■ WHAT TO PRODUCE: When you come to the line with "shipping: 11.40 -> 0.00", begin repeating; continue exactly through the final line of the records and include nothing from before.

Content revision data
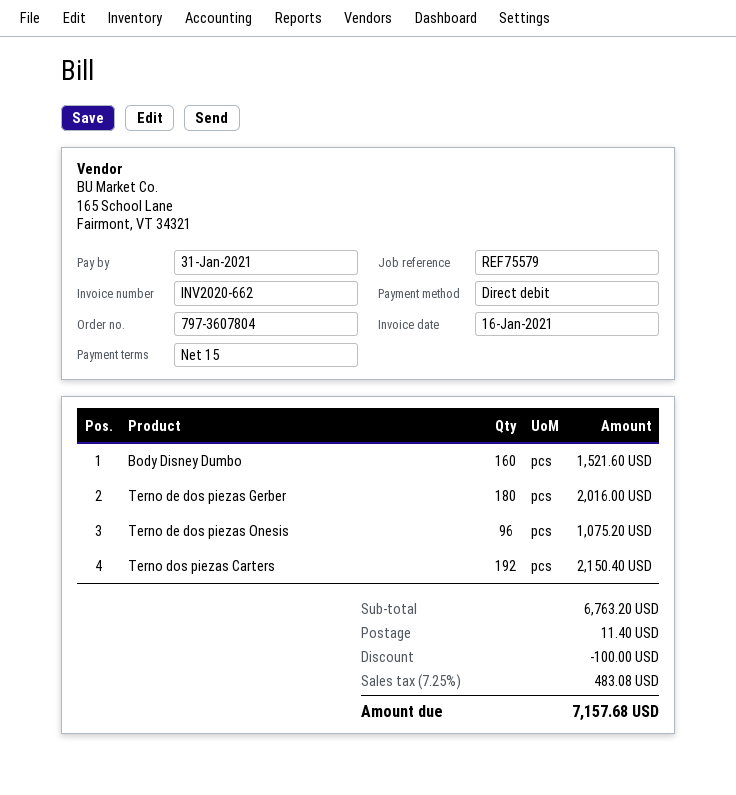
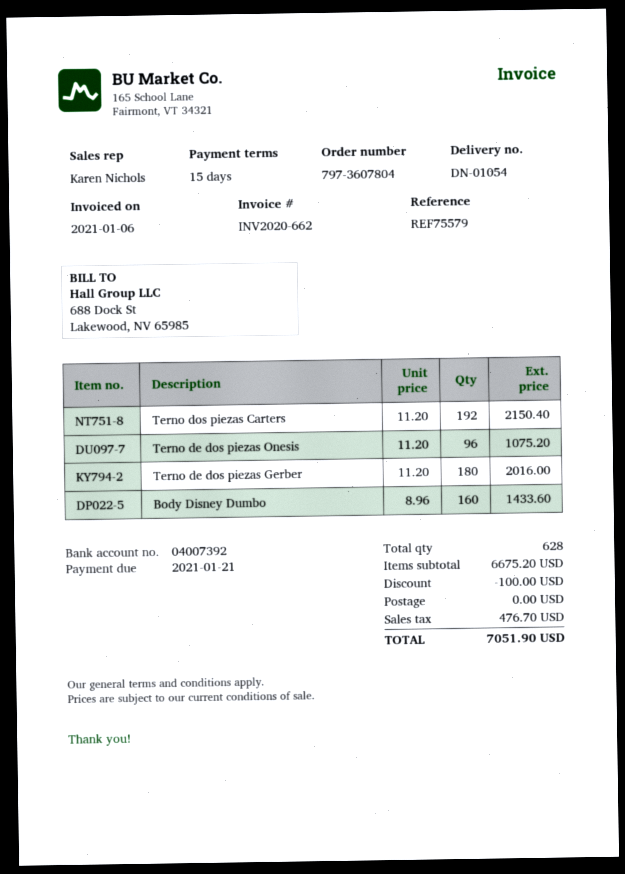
invoice date: 2021-01-16 -> 2021-01-06
due date: 2021-01-31 -> 2021-01-21
Body Disney Dumbo: 160 for 1521.60 -> 160 for 1433.60
subtotal: 6763.20 -> 6675.20
shipping: 11.40 -> 0.00
tax: 483.08 -> 476.70
total: 7157.68 -> 7051.90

■ YOUR RESPONSE:
shipping: 11.40 -> 0.00
tax: 483.08 -> 476.70
total: 7157.68 -> 7051.90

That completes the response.